Deep Learning Weekly: Issue #251
Meta's new advances in speech recognition, Graph-based Neural Structured Learning in TFX, IBM's analog hardware acceleration kit, a paper on lossless acceleration for seq2seq generation and more.
This week in deep learning, we bring you Meta's new advances in speech recognition, Graph-based Neural Structured Learning in TFX, IBM's analog hardware acceleration kit, and a paper on lossless acceleration for seq2seq generation with aggressive decoding.
You may also enjoy Accelerated PyTorch training on Mac, Netflix's offline ML fact store, efficient table pre-training with TAPEX, a paper on unified keyframe propagation models, and more!
As always, happy reading and hacking. If you have something you think should be in next week's issue, find us on Twitter: @dl_weekly.
Until next week!
New advances in speech recognition to power AR experiences and more
In this blog post, Meta highlights new speech recognition research, including some of the papers to be presented at the International Conference on Acoustics, Speech, and Signal Processing (ICASSP) this month.
Introducing Accelerated PyTorch Training on Mac
In collaboration with the Metal engineering team at Apple, the PyTorch team announced support for GPU-accelerated PyTorch training on Mac.
AI on the Ball: Startup Shoots Computer Vision to the Soccer Pitch
The CEO of Track160 is democratizing sports analytics and computer vision to underserved amateurs in the clubs and community teams.
With $1.5M in seed funding, Humanitas aims to help enterprises handle algorithmic bias
Humanitas Technologies, an AI startup building a data pool designed to fight algorithmic bias for diversity and inclusion, announced that it has raised $1.5 million in seed funding.
Building MLOps Pipeline for NLP: Machine Translation Task
A technical article that discusses in detail how to build an MLOps pipeline for machine translation using Tensorflow, Neptune.ai, GitHub Actions, Docker, Kubernetes, and Cloud Build.
Getting Started with Comet REST API
An article providing an introduction and a practical example for Comet’s REST API.
A post that focuses on Netflix’s large volume of high-quality data stored in Axion — their fact store that is leveraged to compute ML features offline.
Graph-based Neural Structured Learning in TFX
A tutorial describing graph regularization from the Neural Structured Learning framework and demonstrates an end-to-end workflow for sentiment classification in a TFX pipeline.
Step-by-Step Guide to Building a Machine Learning Application with RAPIDS
An article that walks through each step to build an ML service, using a toolkit for end-to-end data science and analytics pipelines, entirely on the GPU.
Efficient Table Pre-training without Real Data: An Introduction to TAPEX
HuggingFace introduces TAPEX, a table pre-training approach whose corpus is automatically synthesized via sampling SQL queries and their execution results.
An Introduction to Q-Learning Part 2
A tutorial that discusses Q-Learning, and describes how to implement an RL agent using two environments: Frozen Lake v1 and an autonomous taxi.
A short and friendly video by IBM explaining the advantages of foundation models.
Libraries & Code
MindsEye Lite - a Hugging Face Space by multimodalart
A Gradio demo that runs multiple text-to-image models in one place.
gradio-app/gradio: Create UIs for your machine learning model in Python in 3 minutes
Gradio is an open-source Python library that is used to build machine learning and data science demos and web applications.
IBM/aihwkit: IBM Analog Hardware Acceleration Kit
IBM Analog Hardware Acceleration Kit is an open source Python toolkit for exploring and using the capabilities of in-memory computing devices in the context of artificial intelligence.
Papers & Publications
Lossless Acceleration for seq2seq Generation with Aggressive Decoding
We study lossless acceleration for seq2seq generation with a novel decoding algorithm -- Aggressive Decoding.
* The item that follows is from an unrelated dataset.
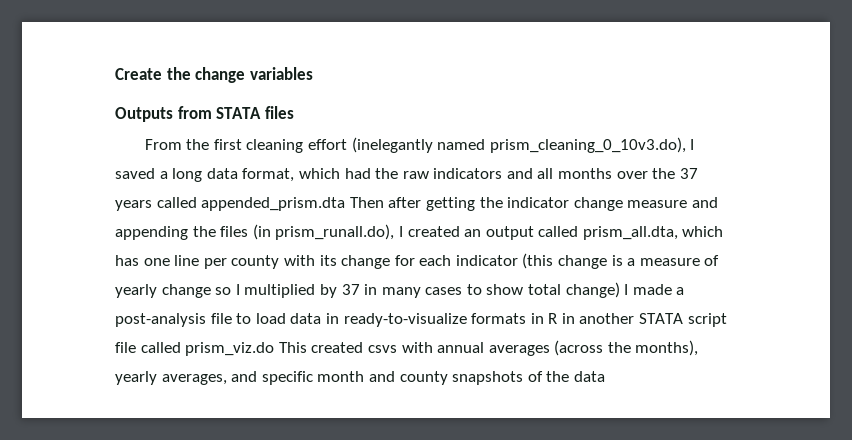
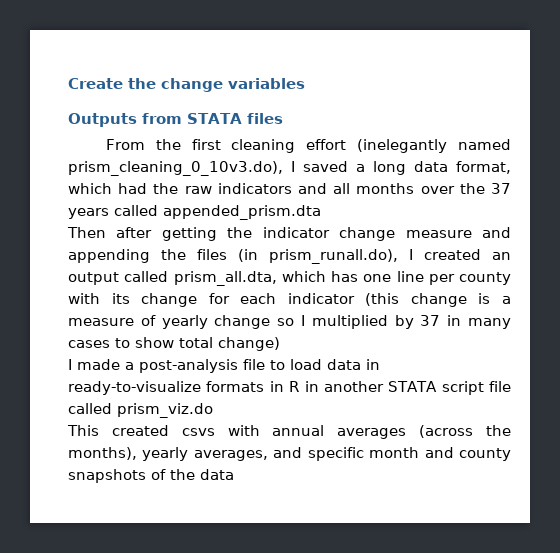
(346, 204) none -> (321, 212) //
(620, 290) none -> (280, 344) //
(275, 349) none -> (213, 410) //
Unlike the previous efforts (e.g., non-autoregressive decoding) speeding up seq2seq generation at the cost of quality loss, our approach aims to yield the identical (or better) generation compared with autoregressive decoding but in a significant speedup, achieved by innovative cooperation of aggressive decoding and verification that are both efficient due to parallel computing.
We propose two Aggressive Decoding paradigms for two kinds of seq2seq tasks: 1) For the seq2seq tasks whose inputs and outputs are highly similar (e.g., Grammatical Error Correction), we propose Input-guided Aggressive Decoding (IAD) that aggressively copies from the input sentence as drafted decoded tokens to verify in parallel; 2) For other general seq2seq tasks (e.g., Machine Translation), we propose Generalized Aggressive Decoding (GAD) that first employs an additional non-autoregressive decoding model for aggressive decoding and then verifies in parallel in the autoregressive manner.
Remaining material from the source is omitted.